═══ Given entries

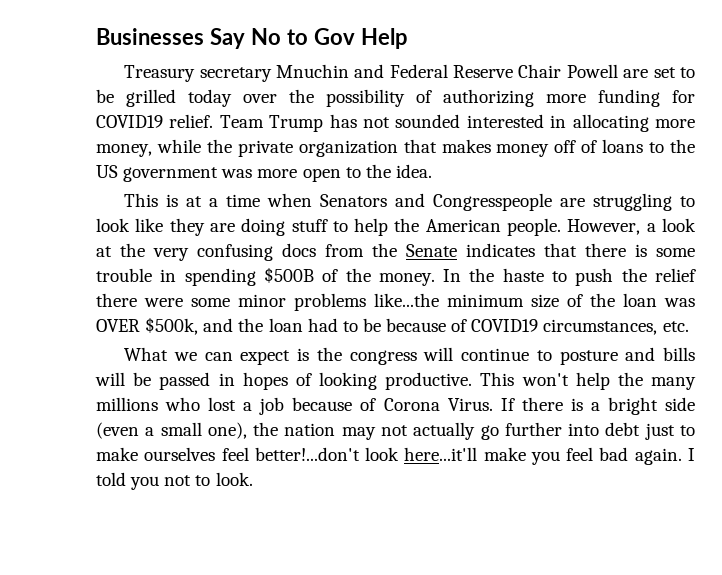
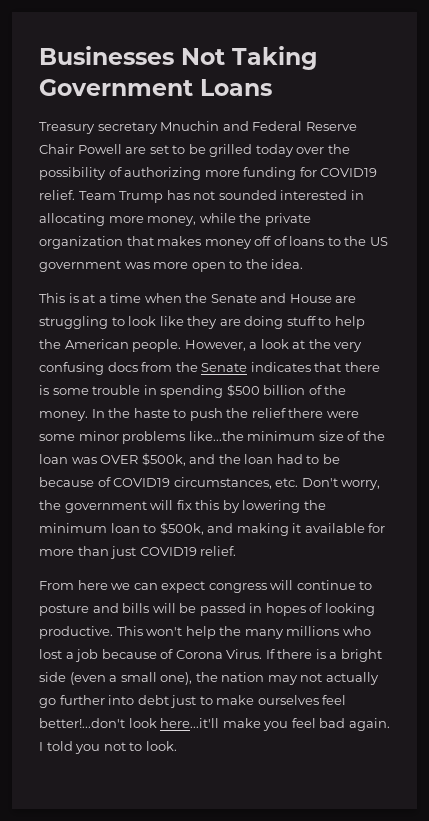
- Businesses Say No to Gov Help
+ Businesses Not Taking Government Loans
- This is at a time when Senators and Congresspeople are struggling to look like they are doing stuff to help the American people.
+ This is at a time when the Senate and House are struggling to look like they are doing stuff to help the American people.
- However, a look at the very confusing docs from the Senate indicates that there is some trouble in spending $500B of the money.
+ However, a look at the very confusing docs from the Senate indicates that there is some trouble in spending $500 billion of the money.
- In the haste to push the relief there were some minor problems like...the minimum size of the loan was OVER $500k, and the loan had to be because of COVID19 circumstances, etc.
- What we can expect is the congress will continue to posture and bills will be passed in hopes of looking productive.
+ In the haste to push the relief there were some minor problems like...the minimum size of the loan was OVER $500k, and the loan had to be because of COVID19 circumstances, etc. Don't worry, the government will fix this by lowering the minimum loan to $500k, and making it available for more than just COVID19 relief.
+ From here we can expect congress will continue to posture and bills will be passed in hopes of looking productive.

══════

- Brief: What is needed is the full material, retyped unchanged, with no pictures in it.

- Exercise solution:
- Businesses Say No to Gov Help
+ Businesses Not Taking Government Loans
- This is at a time when Senators and Congresspeople are struggling to look like they are doing stuff to help the American people.
+ This is at a time when the Senate and House are struggling to look like they are doing stuff to help the American people.
- However, a look at the very confusing docs from the Senate indicates that there is some trouble in spending $500B of the money.
+ However, a look at the very confusing docs from the Senate indicates that there is some trouble in spending $500 billion of the money.
- In the haste to push the relief there were some minor problems like...the minimum size of the loan was OVER $500k, and the loan had to be because of COVID19 circumstances, etc.
- What we can expect is the congress will continue to posture and bills will be passed in hopes of looking productive.
+ In the haste to push the relief there were some minor problems like...the minimum size of the loan was OVER $500k, and the loan had to be because of COVID19 circumstances, etc. Don't worry, the government will fix this by lowering the minimum loan to $500k, and making it available for more than just COVID19 relief.
+ From here we can expect congress will continue to posture and bills will be passed in hopes of looking productive.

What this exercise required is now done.